_DATA SHOWN:_
◇ ◇ ◇ ◇ ◇

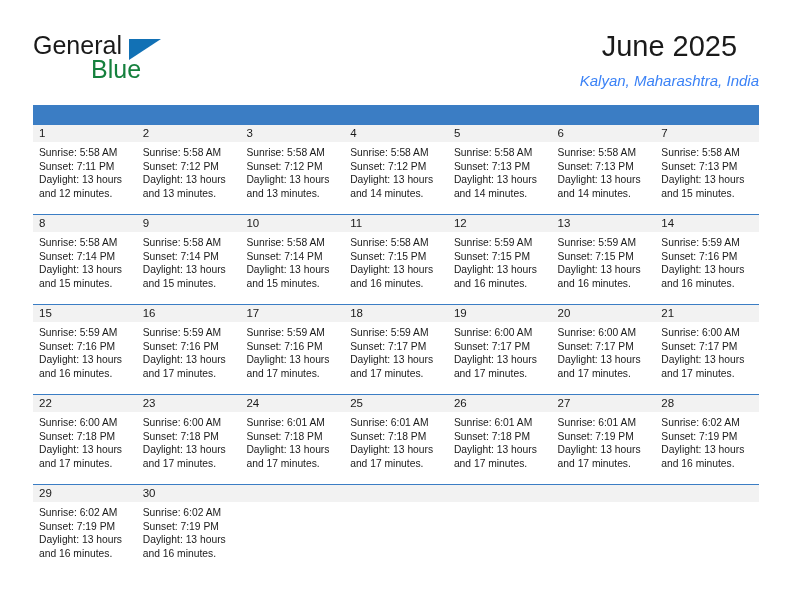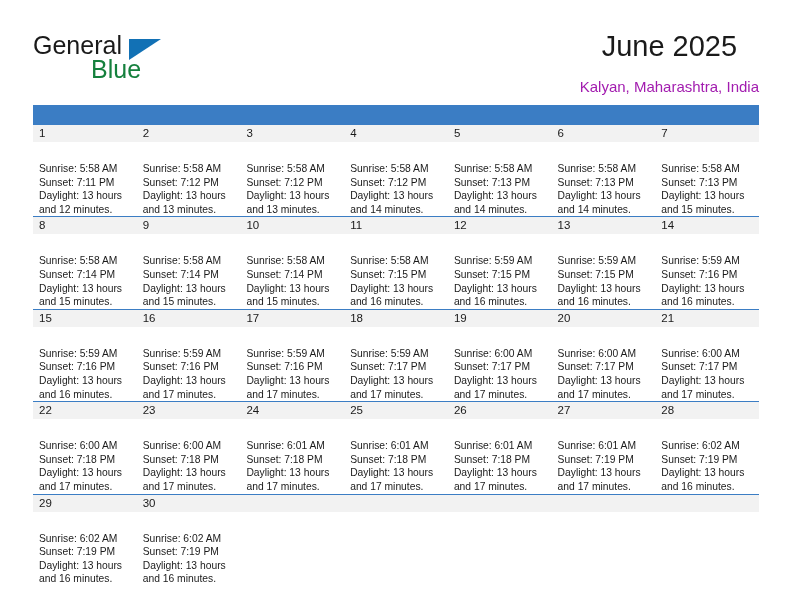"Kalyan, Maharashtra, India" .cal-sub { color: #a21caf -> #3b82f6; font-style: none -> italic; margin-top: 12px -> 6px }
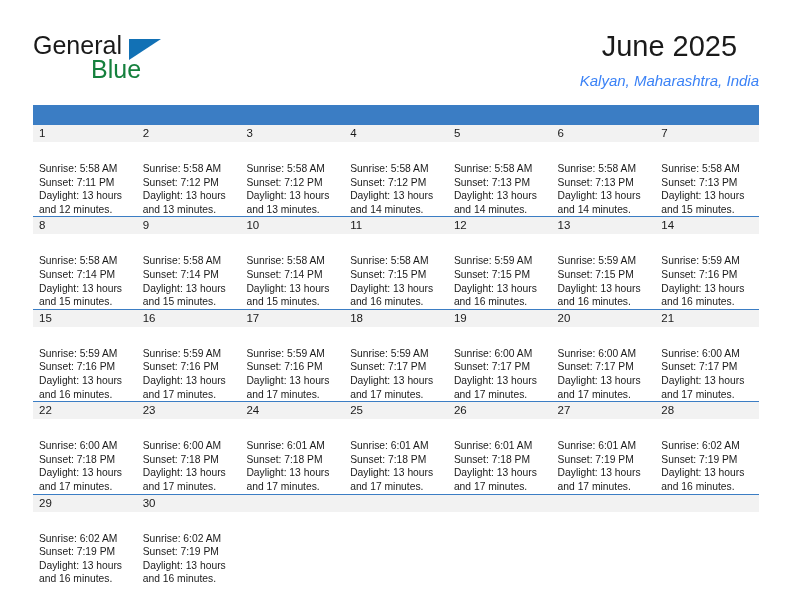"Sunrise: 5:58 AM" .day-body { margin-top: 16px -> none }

◇ ◇ ◇ ◇ ◇

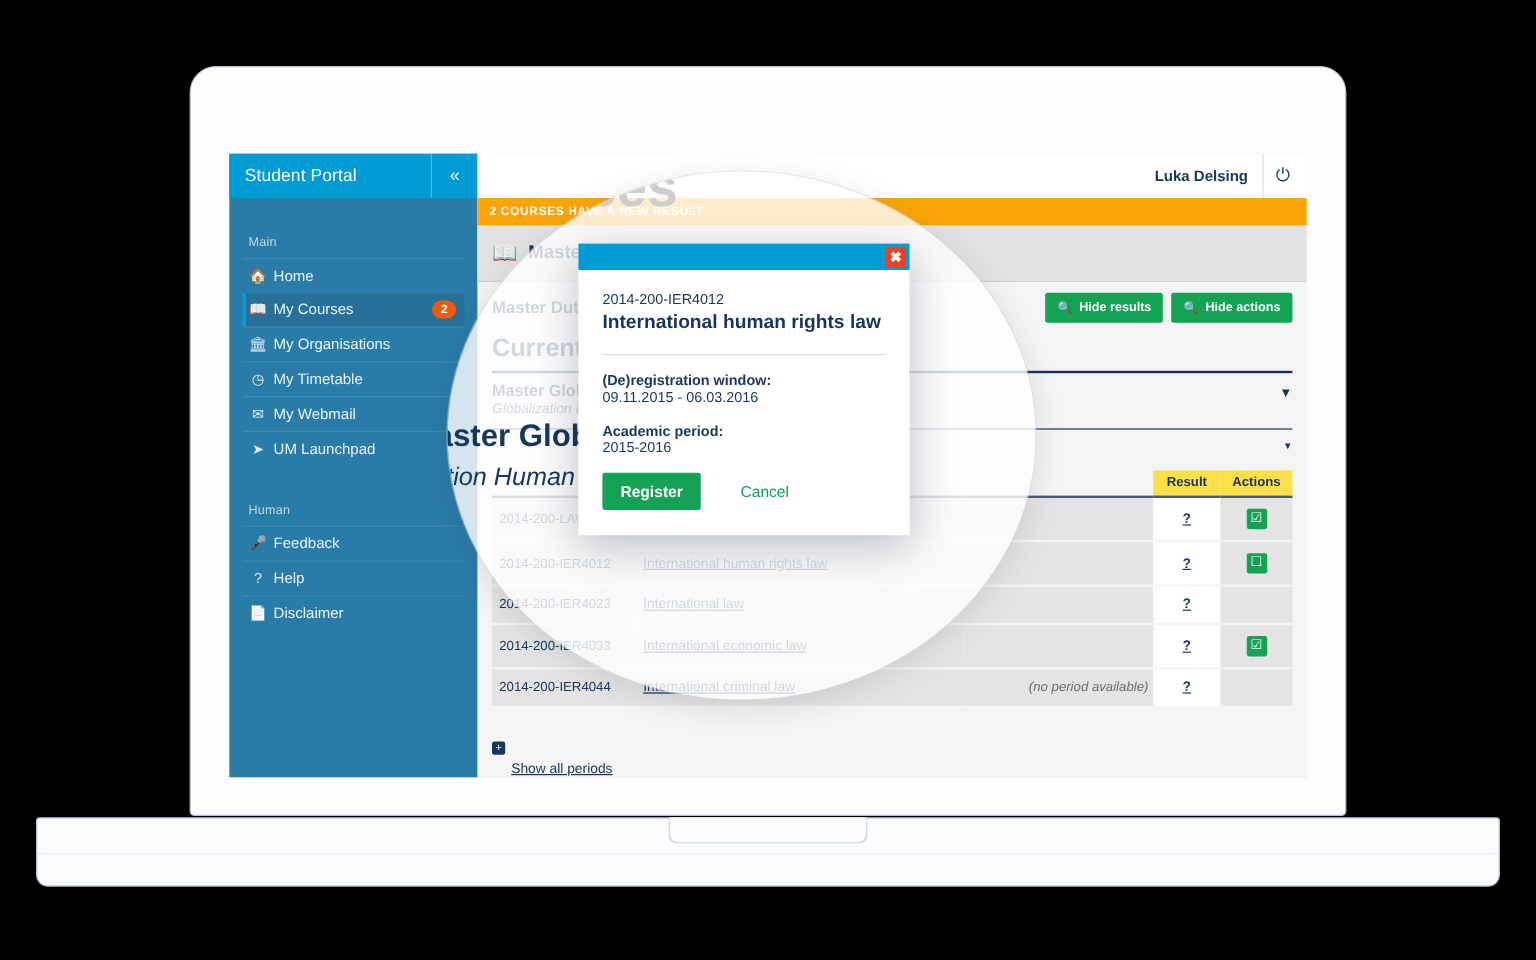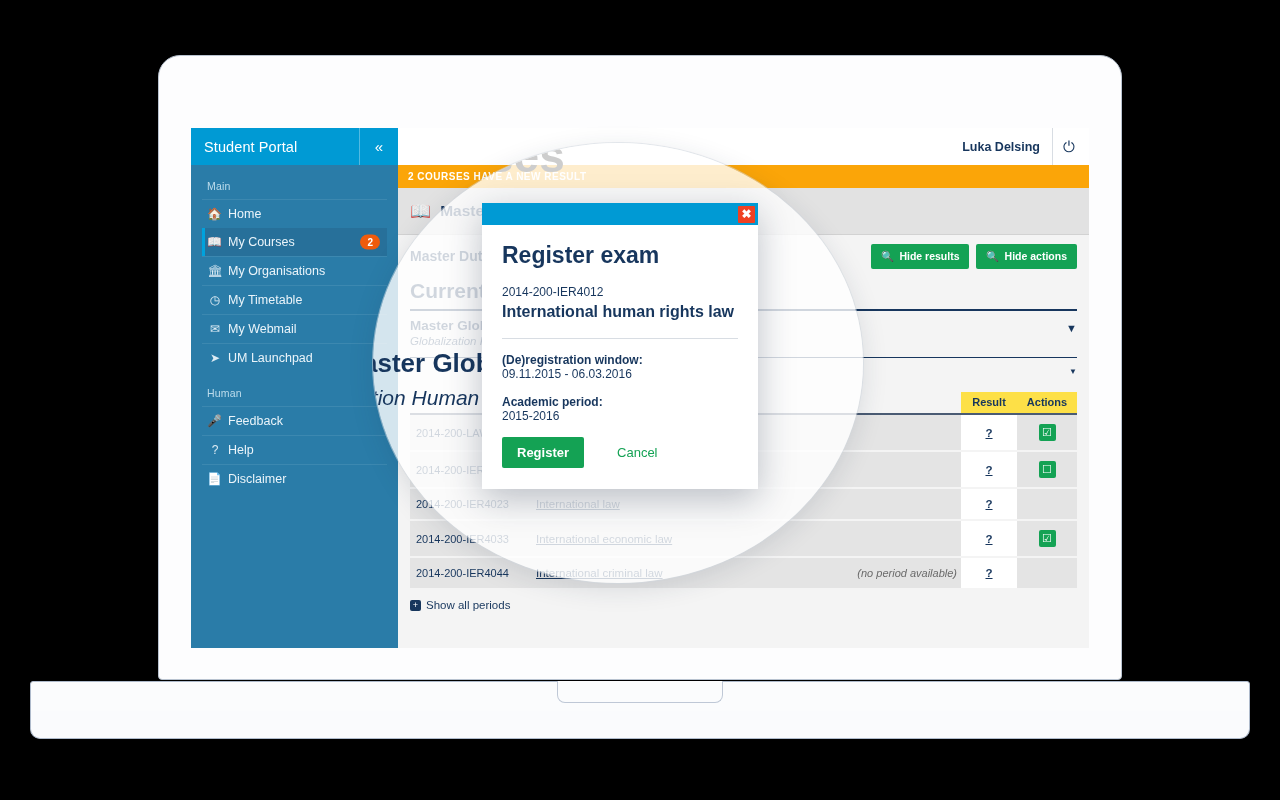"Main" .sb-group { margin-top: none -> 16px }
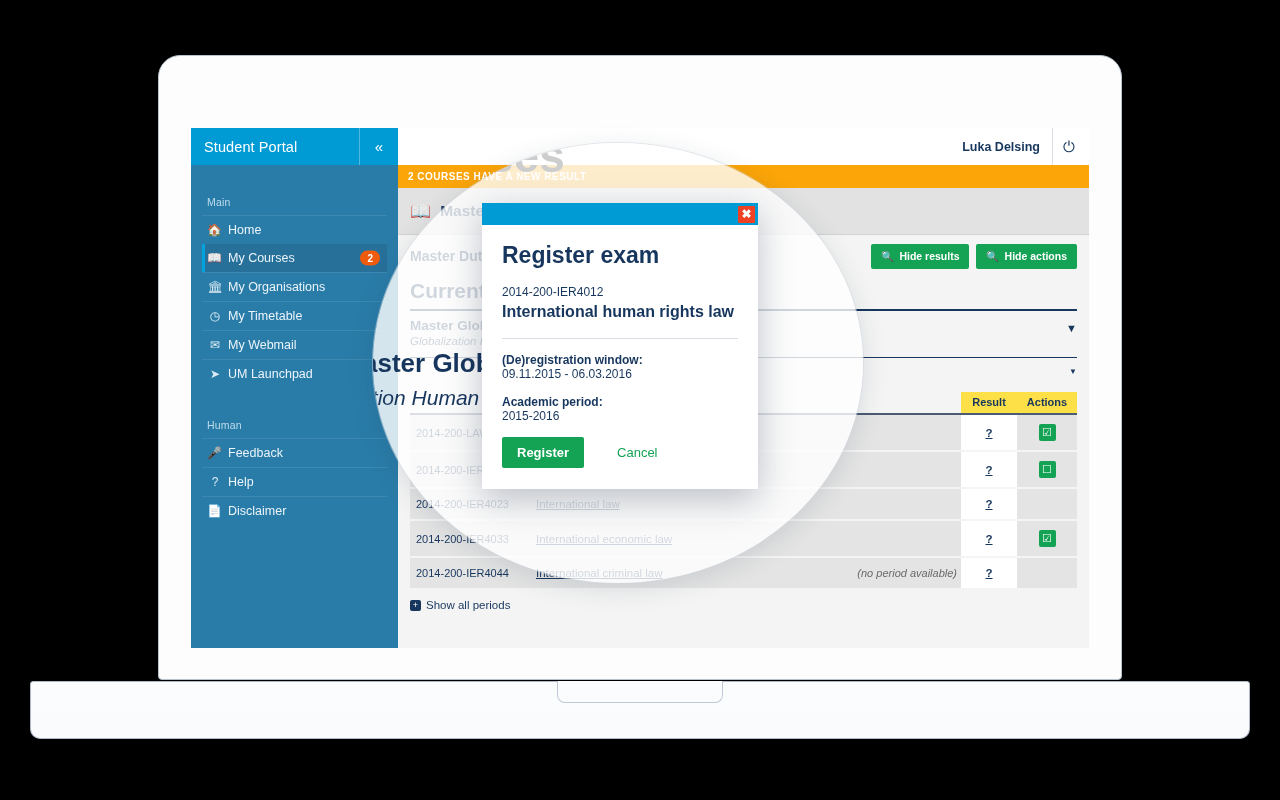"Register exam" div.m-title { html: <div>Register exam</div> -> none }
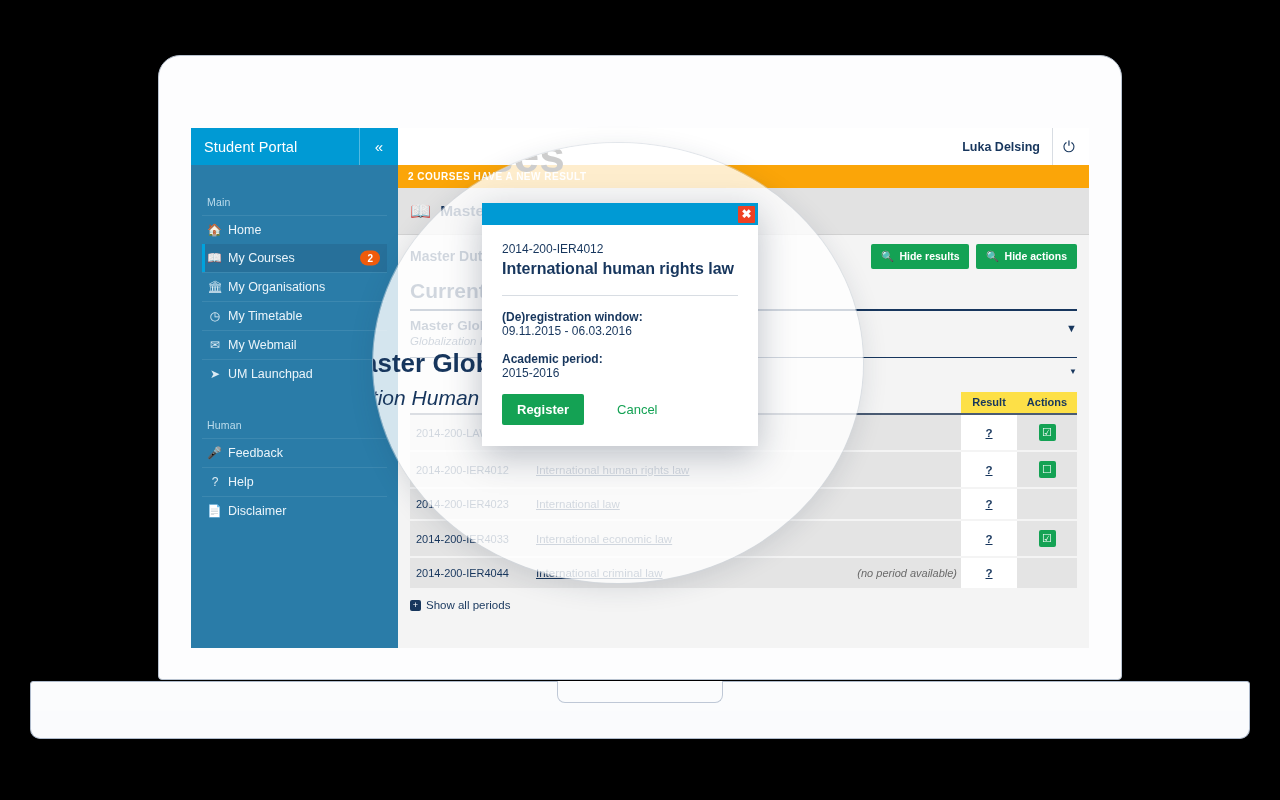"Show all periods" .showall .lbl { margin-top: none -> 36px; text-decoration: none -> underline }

◇ ◇ ◇ ◇ ◇

_AIM OF THE TASK:_ Copy exactly, without pictures, the lines above from the one with "none -> 16px" down to the one with "none -> 36px;", inclusive.

_TASK OUTPUT:_
"Main" .sb-group { margin-top: none -> 16px }
"Register exam" div.m-title { html: <div>Register exam</div> -> none }
"Show all periods" .showall .lbl { margin-top: none -> 36px; text-decoration: none -> underline }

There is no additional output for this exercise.